Title: Shades of Gray
Prompt: Ostracized from Society
Medium: Fic
Rating: PG
Warnings: None
Summary: Ten years later, former domestic help, Adam is trying to live as a free man, but has no one to turn to, until he remembers something old friend, Kris gave him. (Slave AU)
It had been ten years since Adam had last seen Kris.
Once he graduated, Adam steered clear of the high school, the ball games, and everywhere he might run into the kid who changed his life so dramatically just by being willing to put himself out there.
The thing of it was, at twenty-eight, Adam had been let go. The husband of the family he worked for had recently passed, and the wife, it turned out, had strong feelings about mistreating the help. So she had let him go.
But he had nowhere to go. He had no idea where his parents were. He had no friends and no relatives. No one wanted to take in domestic help out of the goodness of their hearts. They were seen as low-class people, with no self-respect. And, Adam knew by now, no one would hire him unless he had an address. He could fake one, but that only held up so long.
For weeks, he had been living and sleeping wherever he could. Used to the outdoors and being in the open, Adam took comfort in seeing the sky at night, even when it was cold, or raining.
Outside meant freedom, even if he had to live being shunned by the people of his city.
The only piece of hope he had was the ten-digit phone number that Adam had memorized the minute he'd seen it, scrawled on the inside of Kris's wrist.
But would Kris even remember him? Would he still care, even after all these years, about what happened to Adam? Would the number still work? Would Kris even remember him? Would he care to be friends with someone who kept company with the homeless, the drug addicts, the alcoholics and the outcasts?
He imagined Kris now - twenty-four or twenty-five, probably married, with a good job. Whatever Kris did now, it probably involved people, and listening, and caring, because Kris was great at all those things.
Adam stopped at an old dirty pay phone and shut himself in. He dug around in his pocket for change, and shut his eyes, feeling lightheaded from hunger, as he dialed the number.
"Hello?"
Adam's breath caught.
"Kris?" he asked, not quite believing he'd found him this easily.
"Yes, it is. Who is this?"
Adam's gut twisted at the suddenly formal tone Kris adapted.

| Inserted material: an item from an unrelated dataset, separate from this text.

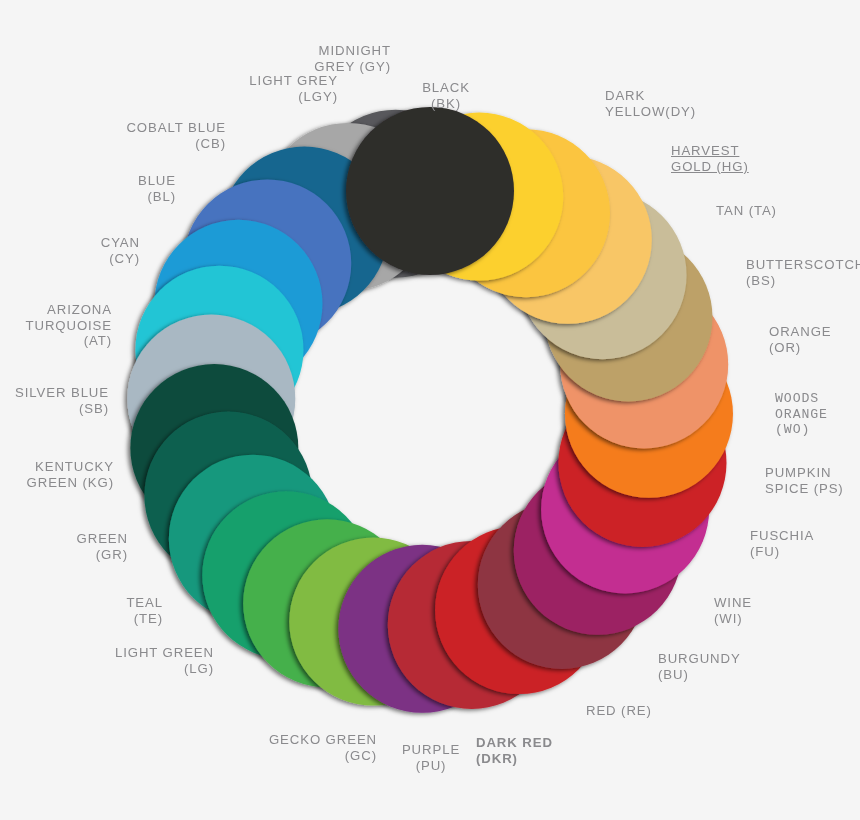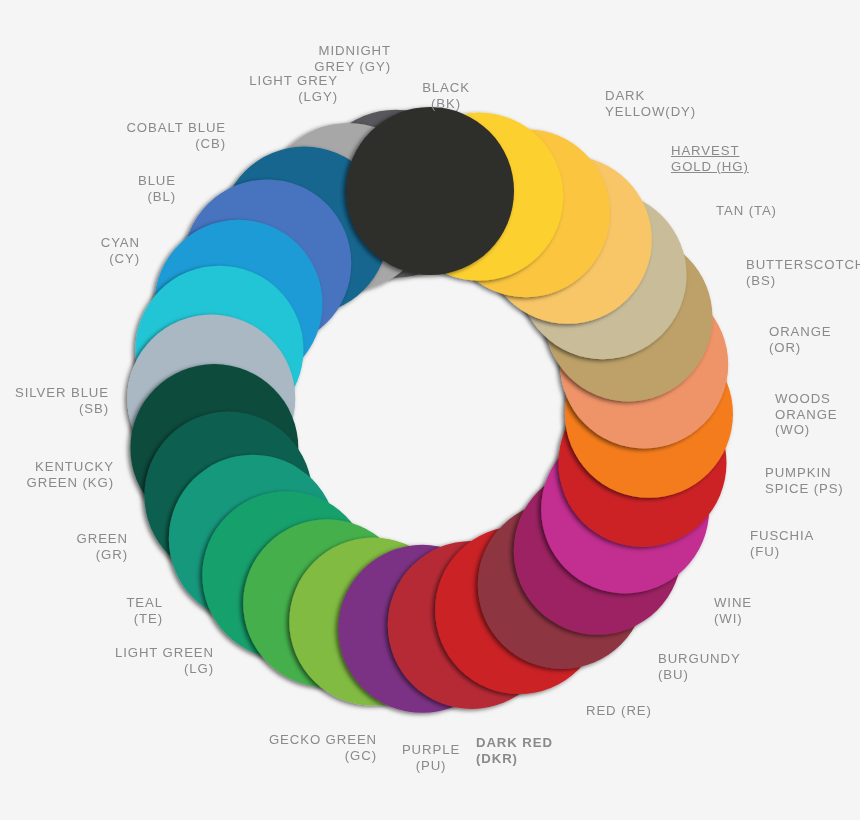"ARIZONA" div.swatch-label { html: none -> <div><div>ARIZONA</div><div>TURQUOISE</div><div>(AT)</div></div> }
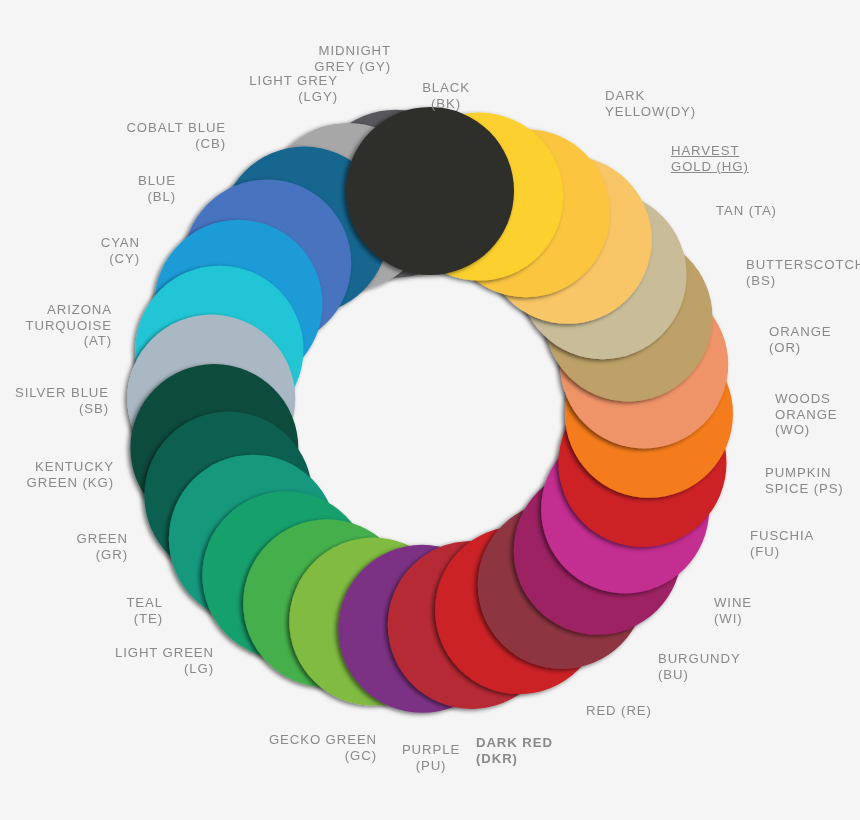"WOODS" div.swatch-label { font-family: none -> Liberation Mono, monospace }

"I don't know if you remember me...but this is Adam?" It still felt weird to use his name when identifying himself, rather than a set of numbers. "We went to school together, and you...you gave me this number a long time ago..."
"Adam?" Kris managed, incredulous. "Where are you?"
Adam rattled off an intersection in a bad part of the city, and blinked as he heard Kris, who sounded so much like a man now, barked out an order.
"Stay right there. I'm coming to get you."
--
"You really don't have to do this..." Adam hedged. "I don't want to impose on your wife or your family."
Kris shook his head, dismissing Adam's concerns. "Didn't I tell you you could always come over? Always, Adam. That day or ten years down the road, makes no difference to me."
"How'd you have the same number?" Adam asked, mystified.
"Cell phone," Kris answered, pulling into a neat neighborhood where every house had flowers in front Adam wondered who tended them.
"You don't have to take me in like this. I'm fine on my own," he objected. "The free world doesn't like to get involved in cases like us."
Suddenly, Kris pulled to the side of the road, and Adam flinched, as if for a beating.
"I'm not gonna hit you. Jesus, Adam. Not everything is black and white, okay? People like me can care about you. And you're not a case, you're a person. Someone who deserves to be treated with respect, just like all of us."
Kris sounded so very much like a teacher that Adam was sure he had figured out Kris's profession.
"Now, you're going to come in and meet my wife," Kris said calmly, pulling back on the road again. "You're gonna join us for dinner, and stay a while. As a guest. Okay?"
Adam blinked. He wasn't quite sure what a guest did, but Kris's tone had left no room at all for arguement. They pulled into a pretty drive, and Kris got out, waiting expectently for Adam to follow.
"Okay," he stuttered.
And as Kris opened the door, Adam breathed a sigh of relief.